A low end row estimate, based on any statistics collected for a table, is used to estimate the size of the spool file needed to accommodate spooled data. If statistics have not been collected for a table, this estimate may be grossly incorrect (see "COLLECT STATISTICS" statement).
An estimated time is an approximation based on average times for the suboperations that comprise the overall operation, and the estimated number of rows involved in the operation. The accuracy of a time estimate is affected by the accuracy of the corresponding row estimate. The time shown is not clock time; you should consider it to be an arbitrary unit of measure that compares different operations.
The high end row estimate is propagated from one step to the next.
For a base relations, the high end row estimate is equal to the low end row estimate.
For a join, the high end row estimate is calculated as follows:
* If statistics are collected on the join fields or random sampling on indexes can be used, the high end row estimate will be calculated using the statistics or random sampling information and the high end row estimates of the input relations.
* Otherwise, the high end row estimate of a join result will be the product of the high end row estimates of the input relations.
The high end row estimate of a join relation may be the same as the low end row estimate when the join result total rows is estimated with low or high confidence.
A large variance between the low and high end estimates may indicate that the query and plan should be more closely examined, statistics need to be collected, the runtime may be significantly different than the low end estimate, or the execution of the query should be closely monitored.

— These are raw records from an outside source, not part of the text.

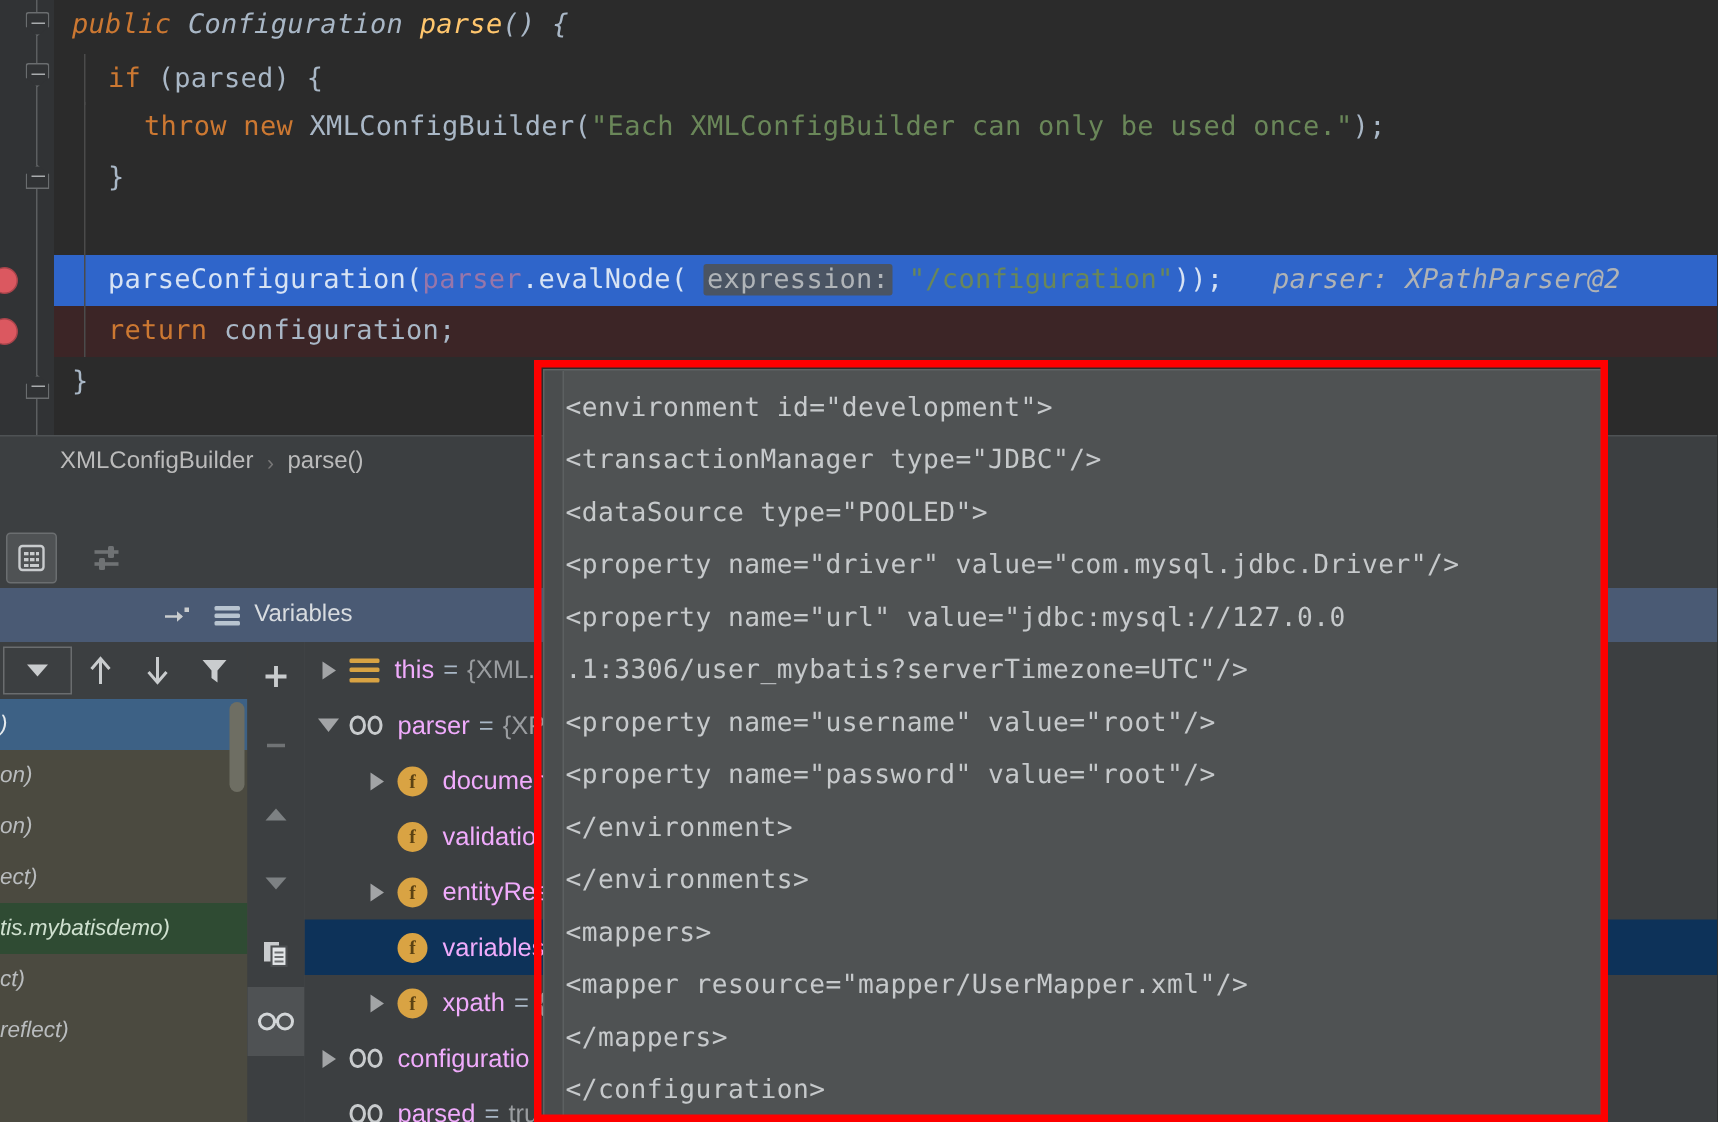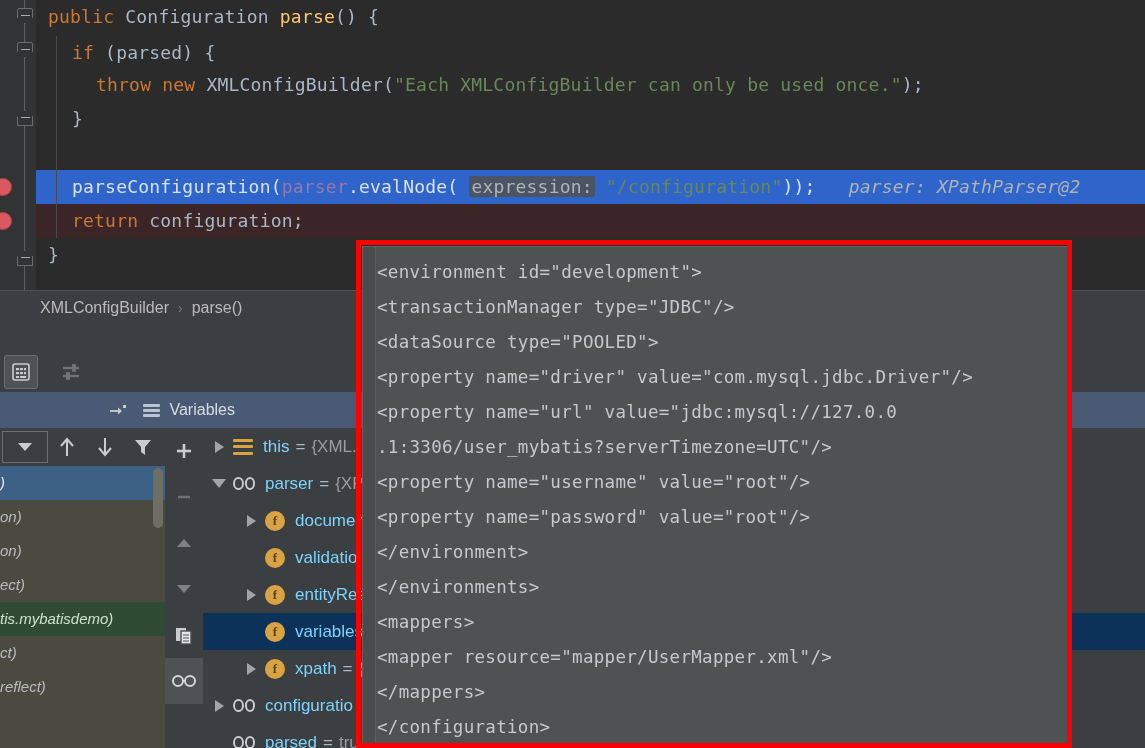--- a/index.html
+++ b/index.html
@@ -142,7 +142,7 @@
       <div class="bpt" style="top:212px"></div>
     </div>
     <div class="codearea" id="codearea">
-        <div class="cl" style="top: 0px;"><span style="padding-left: 12px;"><span class="kw">public </span><span class="cls">Configuration </span><span class="mth">parse</span><span class="pln">() {</span></span></div>
+        <div class="cl" style="top: 0px;"><span style="padding-left: 12px; font-style: italic;"><span class="kw">public </span><span class="cls">Configuration </span><span class="mth">parse</span><span class="pln">() {</span></span></div>
         <div class="cl" style="top: 36px;"><div class="indentbar"></div><span style="padding-left: 36px;"><span class="kw">if</span><span class="pln"> (parsed) {</span></span></div>
         <div class="cl" style="top: 68px;"><div class="indentbar"></div><span style="padding-left: 60px;"><span class="kw">throw new </span><span class="cls">XMLConfigBuilder</span><span class="pln">(</span><span class="str">"Each XMLConfigBuilder can only be used once."</span><span class="pln">);</span></span></div>
         <div class="cl" style="top: 102px;"><div class="indentbar"></div><span style="padding-left: 36px;"><span class="pln">}</span></span></div>

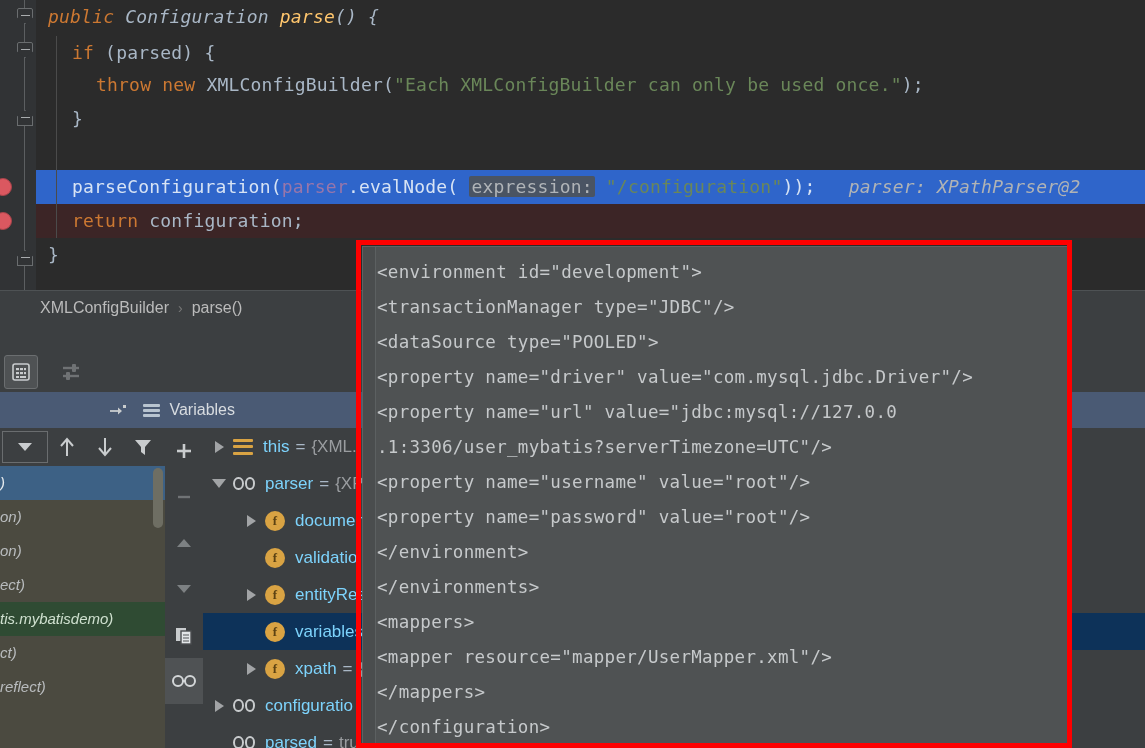--- a/index.html
+++ b/index.html
@@ -86,7 +86,7 @@
        border-bottom:6px solid transparent;}
   .tri.open{border-left:7px solid transparent;border-right:7px solid transparent;
             border-top:9px solid #a2a4a6;border-bottom:none;}
-  .vname{color:#7dd3fc;margin-left:2px;}
+  .vname{color:#f0abfc;margin-left:2px;}
   .veq{color:#a9b7c6;margin:0 6px;}
   .vval{color:#9a9da0;}
   .ico-field{width:20px;height:20px;border-radius:50%;background:#d9a343;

Usually, a large difference between the low and high end estimates means that statistics are missing; the user should try to correct it before running the query.
When the low or high end cost appears to be excessive, this may indicate the possibility of a run away plan. The user may then examine the query to see if any thing can be improved (check for an incorrectly, poorly expressed query, or missing statistics) or choose to run it only when there is enough resources. The user may want to closely monitor the execution of the query to see if it is executing closer to the low end cost estimate or actually runs much longer.
For a query, a significant difference in the high end estimates of one plan compared to a previous plan may indicate closer comparison of the two plans is needed (did a merge join become a product join?). Even though the low end estimates may be similar (leading the optimizer to choose a different plan), a difference in the high end estimate may indicate the potential for a longer execution time. Again, this may indicate statistics are missing or out of date.
As is true for the low end estimate, the high end estimate does not include the affects of the actual concurrent workload. They both can be affected by statistics that are out of date and no longer represent the demographics of the data. That is, out of date statistics may lead to overly pessimistic or optimistic estimates (estimates are based on the assumption that the statistics are representative of the data demographics).
The estimates may not reflect the actual number of rows returned or the actual execution time. The actuals may be outside the range. These estimates should be used only as indications and in comparing execution plans in a relative sense.
Note a plan is chosen based on the low end cost estimate. If the actual number of rows is close to the low end row estimate, this should be a good plan. However, if the actual is closer to the high end row estimate, then it is possible another plan (with a higher low end cost estimate but a lower high end cost estimate) may be better. Statistics will help the optimizer make better estimates and choose better plans.